NSX-V 6.4.5 Route Redistribution Greyed Out Issue

I’ve seen this issue with a couple of customer builds over the last few months and for some reason it seems to only affect the ESG’s on the secondary site in a cross site NSX-V deployment.

The issue is the ESG’s in the secondary site have the route redistribution settings greyed out as can be seen in the screenshot below.

There is no way to edit, enabled or add settings from the GUI. This issue is present in both the HTML 5 and Flash client.
In the screenshot route redistribution is enabled and configured, in order to do that I had to run the configuration via an API call.
I’ll add to this blog when I get time detailing how to do the configuration via API but essentially the easiest way to do it is to pull the configuration from an already configured ESG, edit the configuration to that of the ESG with the issue with the correct settings obviously and then push the config onto the troubled ESG.

This is my first bug that I’ve found and reported and VMware have confirmed that this is a bug in 6.4.5 and that it will be fixed in the next release 6.4.6 below is the response from VMware support.

Engineering confirmed that for any Edge the Route Redistribution GUI should be available, whereas it is not in your NSX version 6.4.5.
The only workaround for your version is to use the REST API call as for now.

The fix will be present in the upcoming NSX version 6.4.6.

As promised here are the details on how to enable Route Redistribution via an API call.
For this I’m using Postman, I’ll do a separate post on how to configure postman with NSX.

First of all you need to configure all the other routing settings you need.
Once thats done and you go to Route redistribution and see the greyed out options as in the screenshot below then we need to jump into postman.

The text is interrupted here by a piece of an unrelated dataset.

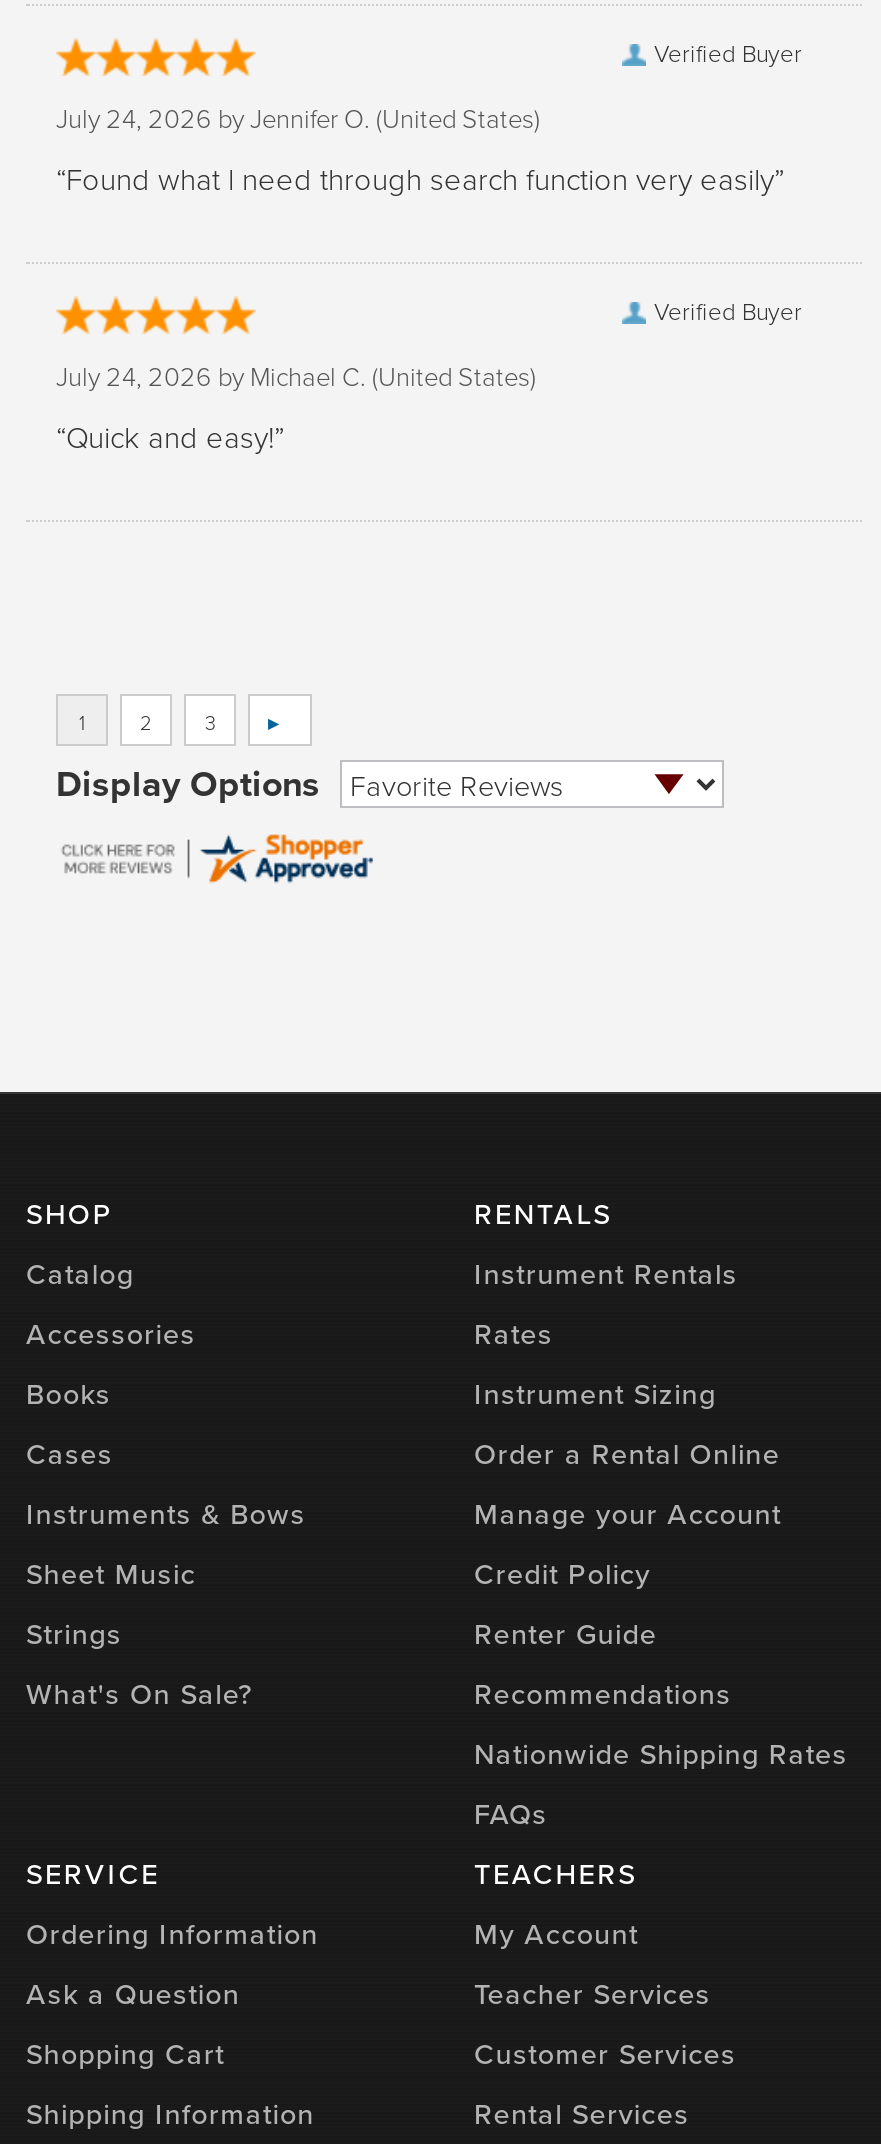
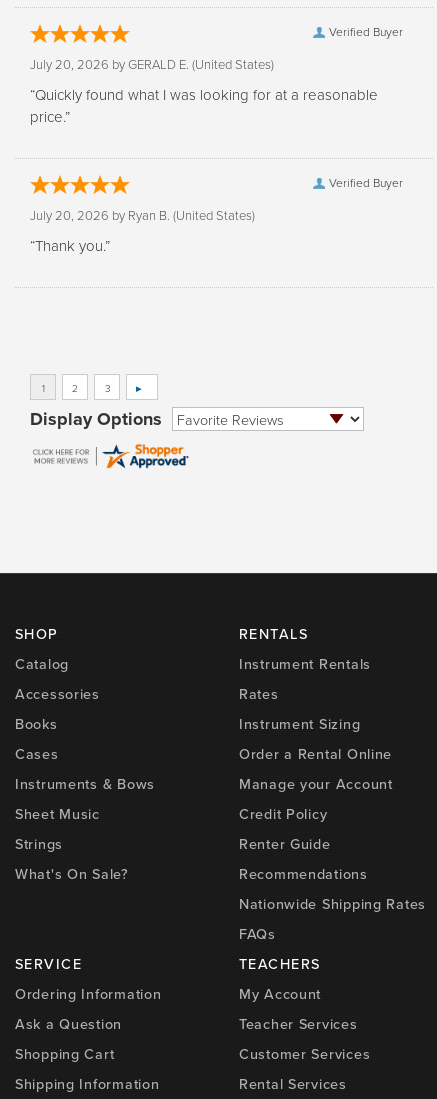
[56,100,540,136] July 24, 2026 by Jennifer O. (United States) -> [30,55,274,73] July 20, 2026 by GERALD E. (United States)
[56,158,784,200] “Found what l need through search function very easily” -> [30,84,378,127] “Quickly found what I was looking for at a reasonable | price.”
[56,358,536,394] July 24, 2026 by Michael C. (United States) -> [30,206,255,224] July 20, 2026 by Ryan B. (United States)
[56,416,284,458] “Quick and easy!” -> [30,235,110,256] “Thank you.”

You need to run a GET command with the following.
HTTPS://NSX Manager FQDN or IP/api/4.0/edges/edge-id/routing/config
So for example
HTTPS://nsxman01.lab.local/api/4.0/edges/edge-1/routing/config
Send the GET query and in the output section click ‘Pretty’ and you will see the configuration of the Edge.
Below is a customer Edge with redacted details for security

Text of the output

 <?xml version="1.0" encoding="UTF-8"?>
<routing>
    <version>4</version>
    <enabled>true</enabled>
    <routingGlobalConfig>
        <routerId>xx.xx.xx.xx</routerId>
        <ecmp>true</ecmp>
        <logging>
            <enable>false</enable>
            <logLevel>info</logLevel>
        </logging>
    </routingGlobalConfig>
    <staticRouting>
        <staticRoutes/>
    </staticRouting>
    <ospf>
        <enabled>true</enabled>
        <ospfAreas>
            <ospfArea>
                <areaId>10</areaId>
                <type>nssa</type>
                <authentication>
                    <type>md5</type>
                    <value>********</value>
                </authentication>
                <translateType7ToType5>false</translateType7ToType5>
            </ospfArea>
        </ospfAreas>
        <ospfInterfaces>
            <ospfInterface>
                <vnic>2</vnic>
                <areaId>10</areaId>
                <helloInterval>1</helloInterval>
                <deadInterval>3</deadInterval>
                <priority>128</priority>
                <cost>200</cost>
                <mtuIgnore>false</mtuIgnore>
            </ospfInterface>
        </ospfInterfaces>
        <redistribution>
            <enabled>false</enabled>
            <rules/>
        </redistribution>
        <gracefulRestart>false</gracefulRestart>
        <defaultOriginate>false</defaultOriginate>
    </ospf>
</routing>

The bit we are interested in is.

<redistribution>
            <enabled>false</enabled>
            <rules/>
        </redistribution>

We need to add the configuration and this will depend on the settings you need. The best idea is to run the same get command on the primary site ESG and copy the configuration from there. For this customer the config is

<redistribution>
            <enabled>true</enabled>
            <rules>
                <rule>
                    <id>0</id>
                    <from>
                        <ospf>false</ospf>
                        <bgp>false</bgp>
                        <static>true</static>
                        <connected>true</connected>
                    </from>
                    <action>permit</action>
                </rule>
            </rules>
        </redistribution>

Either copy the config to notepad and edit there or on Postman click the Body tab and edit directly. Paste the redistribution section with the configuration we want into the config replacing the existing config for the section so the end on the config looks like this

         </ospfInterfaces>
           <redistribution>
            <enabled>false</enabled>
            <rules>
                <rule>
                    <id>0</id>
                    <from>
                        <ospf>false</ospf>
                        <bgp>false</bgp>
                        <static>true</static>
                        <connected>true</connected>
                    </from>
                    <action>permit</action>
                </rule>
            </rules>
        </redistribution>
        <gracefulRestart>false</gracefulRestart>
        <defaultOriginate>false</defaultOriginate>
    </ospf>
</routing>

Once edited and added to the Body section of postman as in the screenshot below. Change the call to Put and click send.

You won’t see any response or error but if we now look at the Edge in the UI we can see the Route redistribution configuration has been applied.